= Beginning of Section =

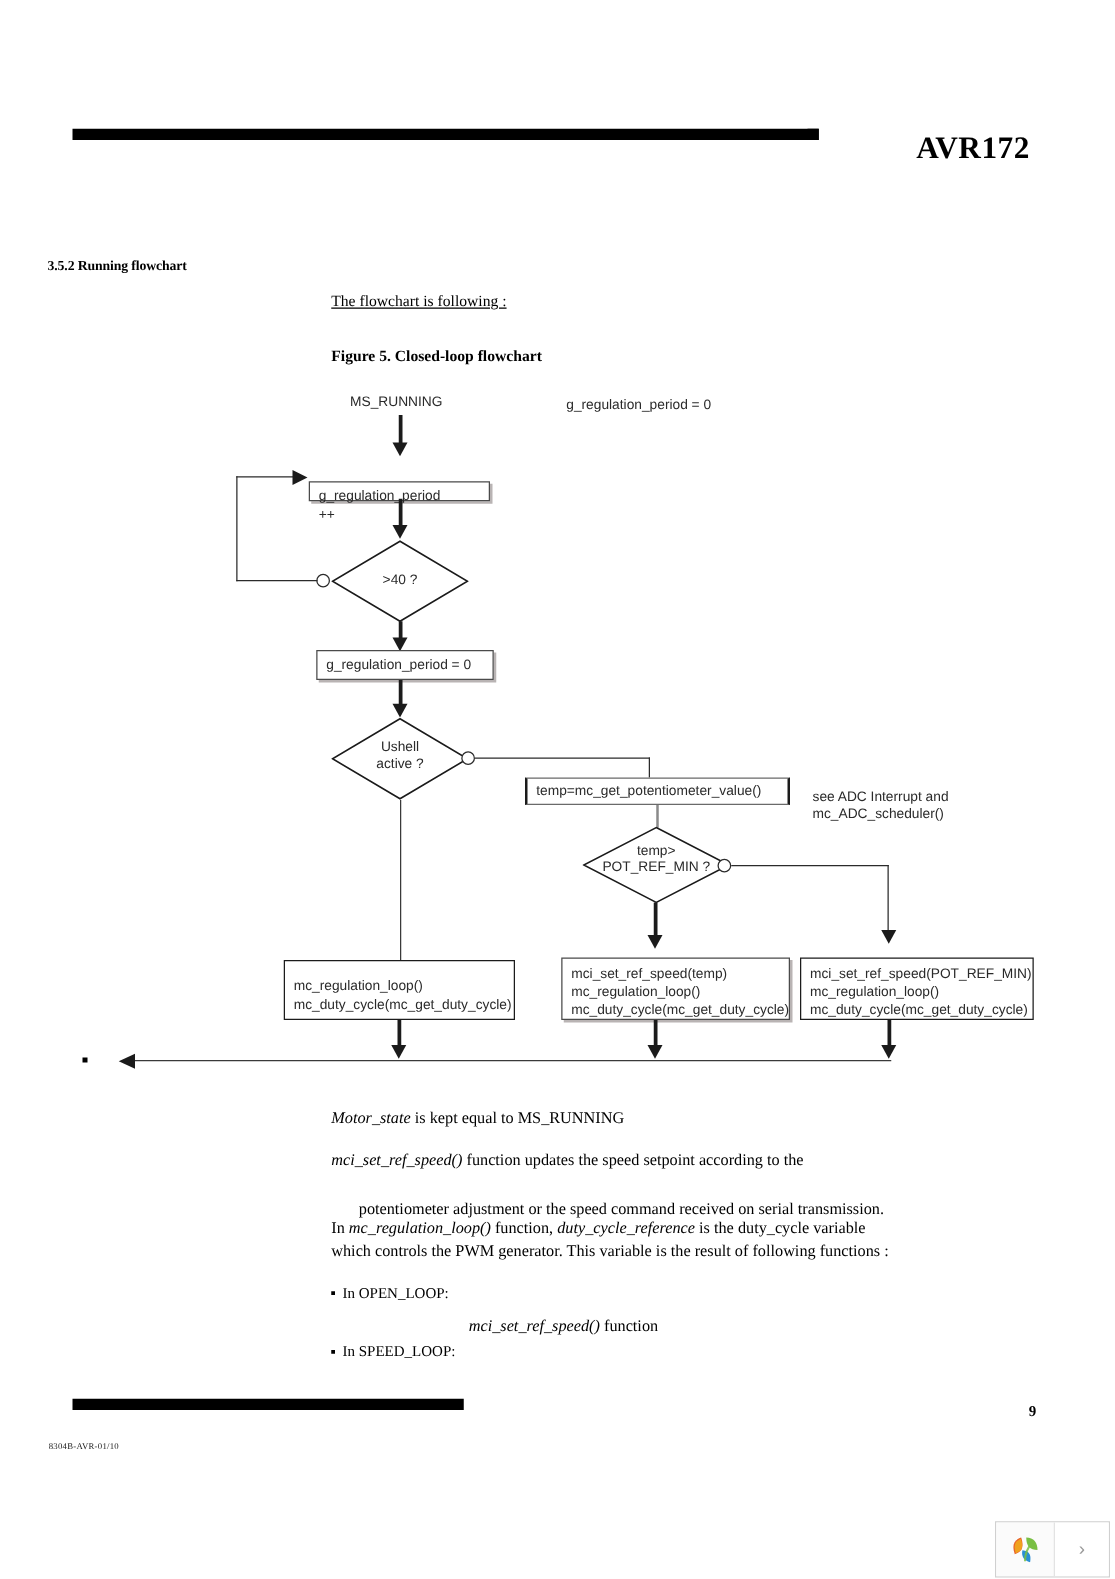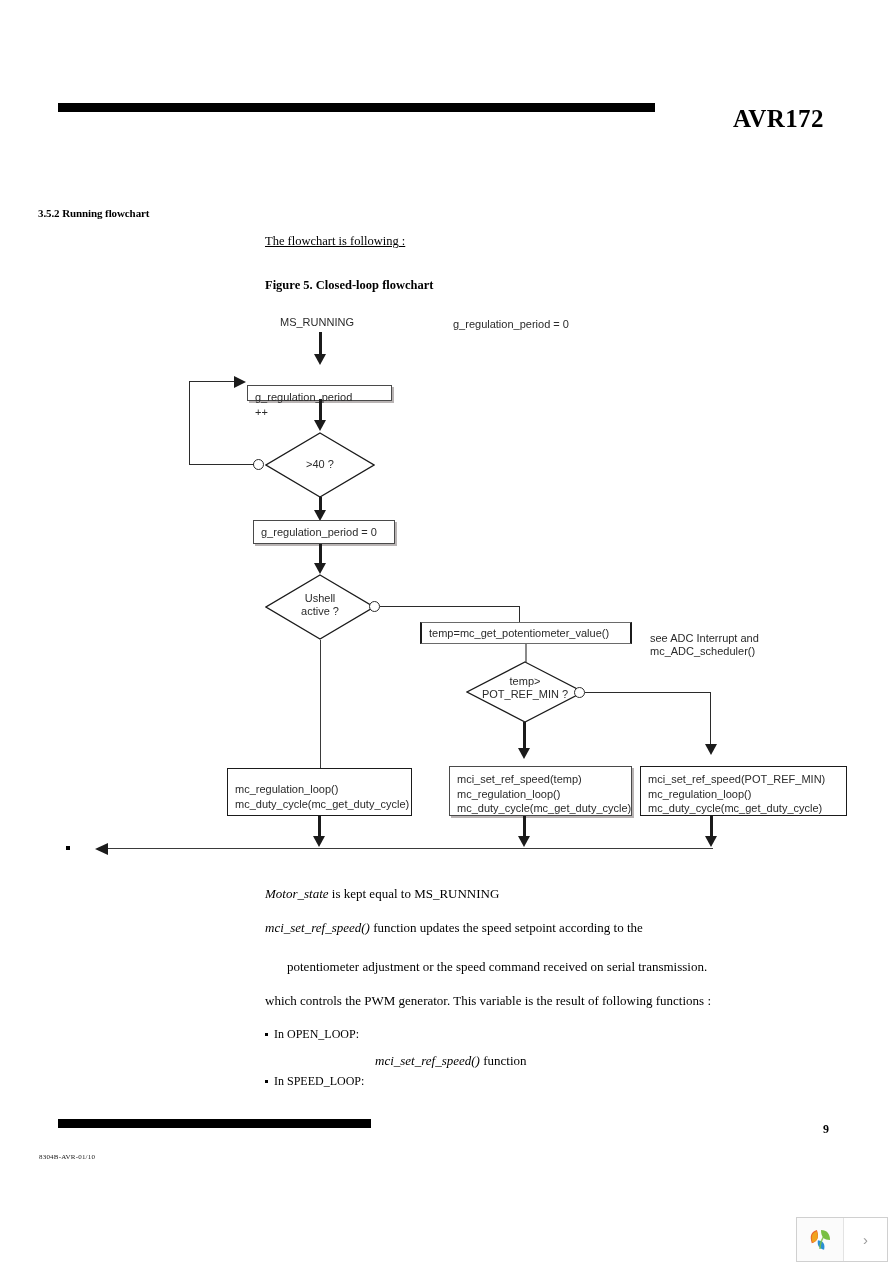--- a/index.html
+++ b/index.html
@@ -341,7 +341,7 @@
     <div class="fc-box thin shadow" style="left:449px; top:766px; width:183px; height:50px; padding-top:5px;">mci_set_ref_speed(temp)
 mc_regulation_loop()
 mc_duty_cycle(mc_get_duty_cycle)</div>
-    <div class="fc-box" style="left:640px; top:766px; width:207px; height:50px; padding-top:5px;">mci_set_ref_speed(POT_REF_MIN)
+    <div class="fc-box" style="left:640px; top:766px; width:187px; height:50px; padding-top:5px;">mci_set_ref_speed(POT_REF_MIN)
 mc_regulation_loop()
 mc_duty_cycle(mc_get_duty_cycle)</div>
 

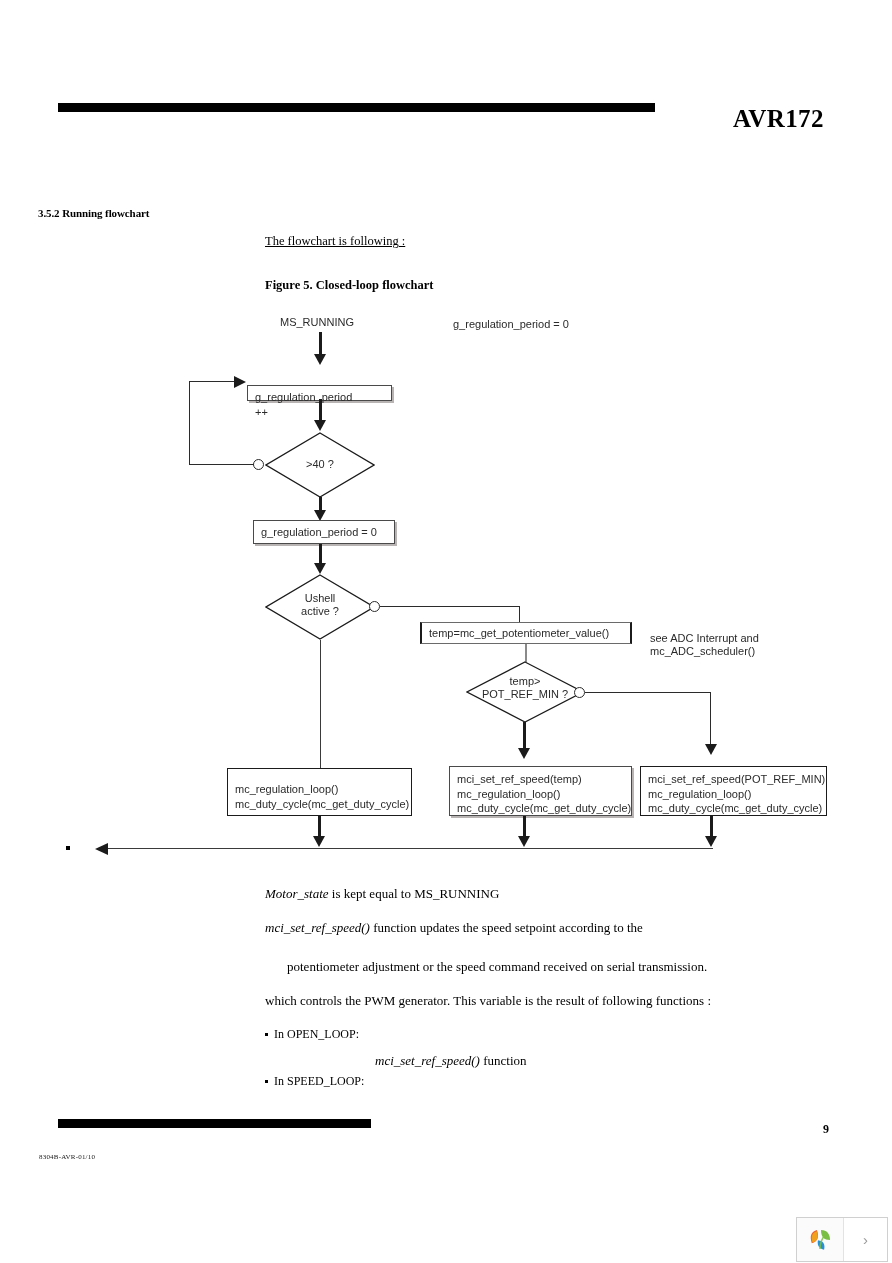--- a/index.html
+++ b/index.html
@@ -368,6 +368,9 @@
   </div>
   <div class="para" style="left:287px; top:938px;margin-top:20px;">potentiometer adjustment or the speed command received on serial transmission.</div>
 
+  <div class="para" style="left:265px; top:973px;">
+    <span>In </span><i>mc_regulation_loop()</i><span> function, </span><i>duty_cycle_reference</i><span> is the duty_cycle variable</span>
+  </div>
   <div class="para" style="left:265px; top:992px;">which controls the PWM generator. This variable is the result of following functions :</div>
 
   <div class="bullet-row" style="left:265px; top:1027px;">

= End of Section =

▶ [REQUIRED ACTION]: Except for the pictures, set down all of the records exactly.

▶ [SOLVED PROBLEM]:
--- a/index.html
+++ b/index.html
@@ -341,7 +341,7 @@
     <div class="fc-box thin shadow" style="left:449px; top:766px; width:183px; height:50px; padding-top:5px;">mci_set_ref_speed(temp)
 mc_regulation_loop()
 mc_duty_cycle(mc_get_duty_cycle)</div>
-    <div class="fc-box" style="left:640px; top:766px; width:207px; height:50px; padding-top:5px;">mci_set_ref_speed(POT_REF_MIN)
+    <div class="fc-box" style="left:640px; top:766px; width:187px; height:50px; padding-top:5px;">mci_set_ref_speed(POT_REF_MIN)
 mc_regulation_loop()
 mc_duty_cycle(mc_get_duty_cycle)</div>
 

--- a/index.html
+++ b/index.html
@@ -368,6 +368,9 @@
   </div>
   <div class="para" style="left:287px; top:938px;margin-top:20px;">potentiometer adjustment or the speed command received on serial transmission.</div>
 
+  <div class="para" style="left:265px; top:973px;">
+    <span>In </span><i>mc_regulation_loop()</i><span> function, </span><i>duty_cycle_reference</i><span> is the duty_cycle variable</span>
+  </div>
   <div class="para" style="left:265px; top:992px;">which controls the PWM generator. This variable is the result of following functions :</div>
 
   <div class="bullet-row" style="left:265px; top:1027px;">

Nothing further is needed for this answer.